For the records below, tally the lines that include the word "font" and report the number alone.

####

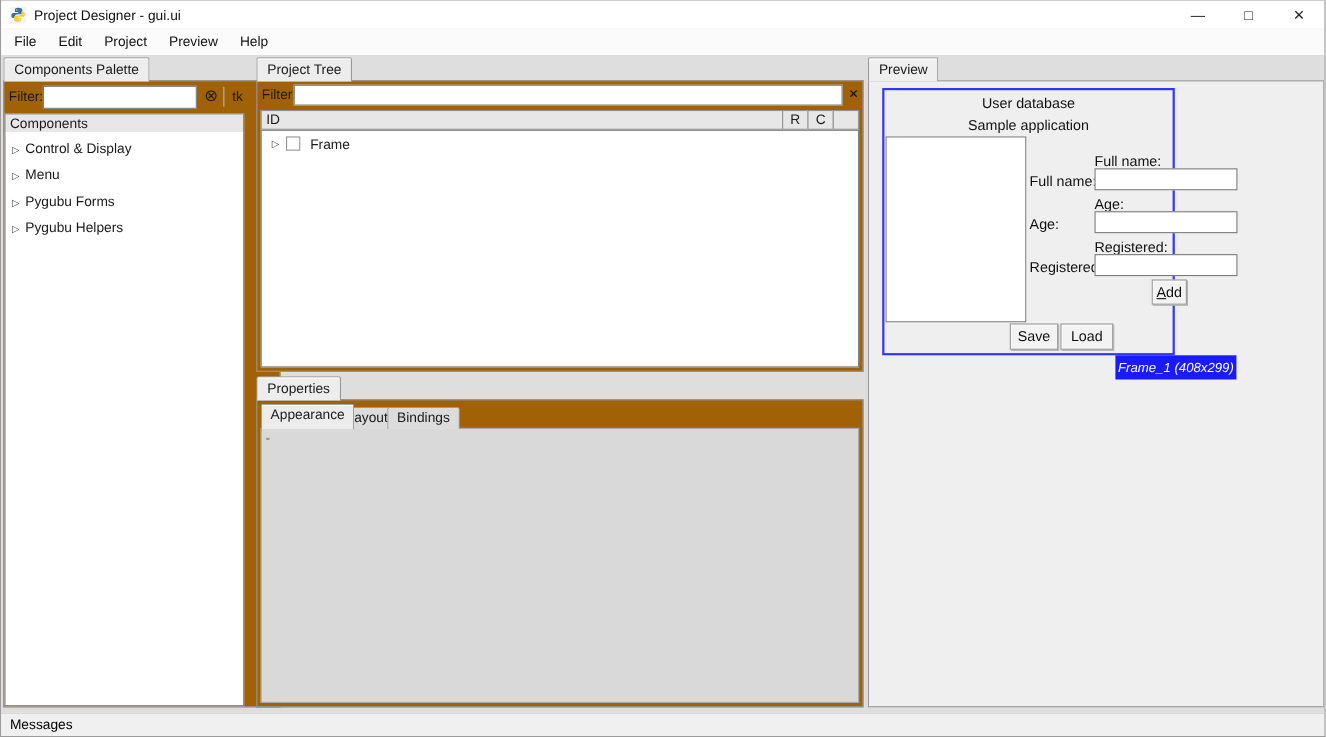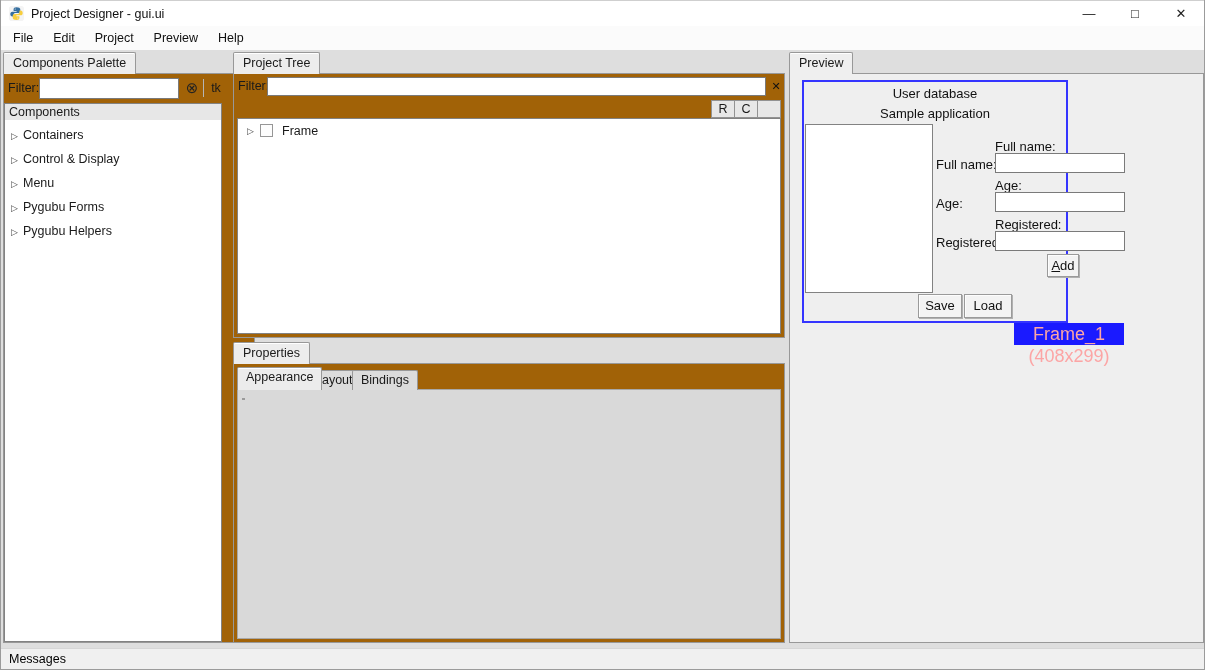--- a/index.html
+++ b/index.html
@@ -141,6 +141,7 @@
         <span class="filter-label" style="top:2px">Filter:</span>
         <input class="text-input" id="tree-filter" value="" style="">
         <span class="clear-x">✕</span>
+        <div class="grid-header gh-id">ID</div>
         <div class="grid-header gh-r">R</div>
         <div class="grid-header gh-c">C</div>
         <div class="grid-header gh-x"></div>

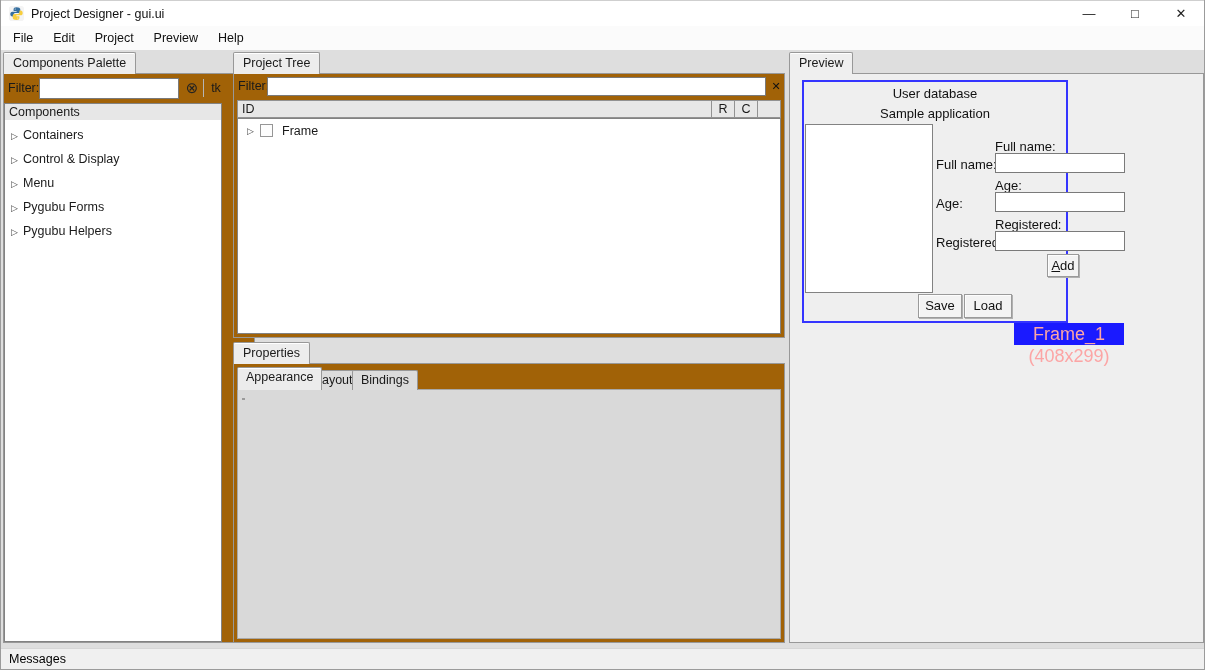--- a/index.html
+++ b/index.html
@@ -126,7 +126,6 @@
         <span class="tk-btn">tk</span>
         <div class="list-header">Components</div>
         <div class="palette-list">
-          <div class="tree-item"><span class="expander">▷</span><span>Containers</span></div>
           <div class="tree-item"><span class="expander">▷</span><span>Control &amp; Display</span></div>
           <div class="tree-item"><span class="expander">▷</span><span>Menu</span></div>
           <div class="tree-item"><span class="expander">▷</span><span>Pygubu Forms</span></div>

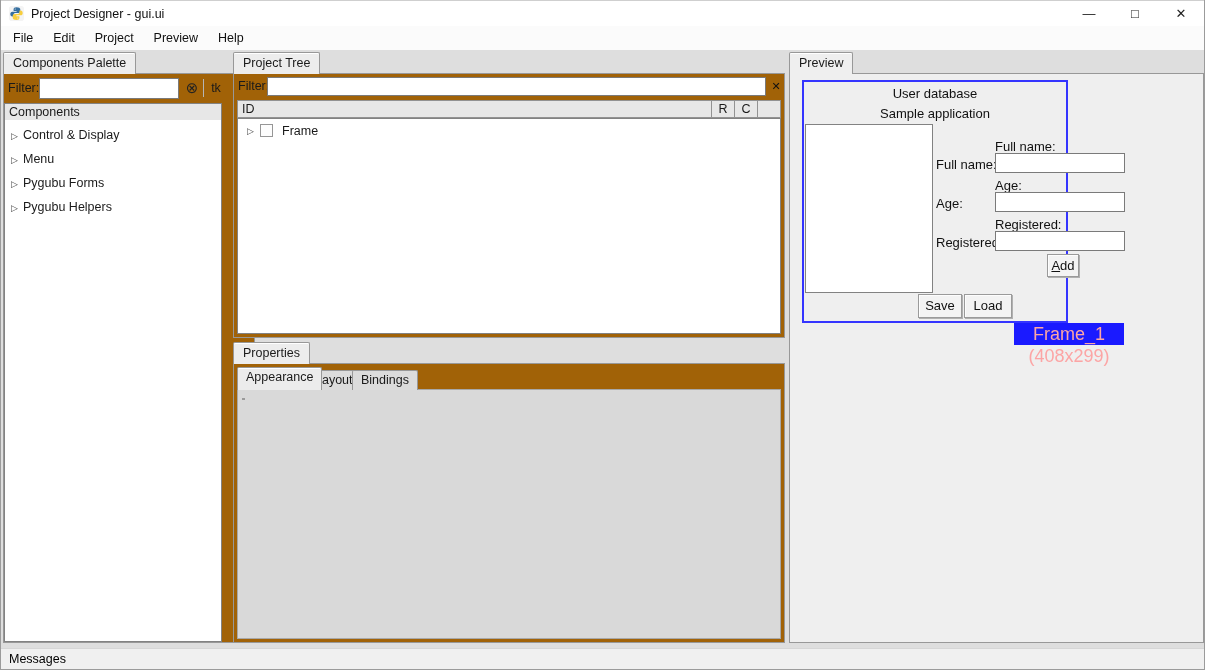--- a/index.html
+++ b/index.html
@@ -81,7 +81,7 @@
   #pv-add > span::first-letter { text-decoration:underline; }
   #pv-save { left:114px; top:212px; width:44px; height:24px; line-height:22px; }
   #pv-load { left:160px; top:212px; width:48px; height:24px; line-height:22px; }
-  .pv-badge { position:absolute; left:224px; top:249px; width:110px; height:22px; background:var(--badge-bg,#1a1aff); color:#fca5a5; text-align:center; line-height:22px; font-size:18px; }
+  .pv-badge { position:absolute; left:224px; top:249px; width:110px; height:22px; background:var(--badge-bg,#1a1aff); color:#ffffff; text-align:center; line-height:22px; font-size:12px;font-style:italic; }
 
   
   .statusbar { position:absolute; left:0; top:648px; width:100%; height:22px; background:#f0f0f0; border-top:1px solid #d6d6d6; }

####

WRITTEN ANSWER: 2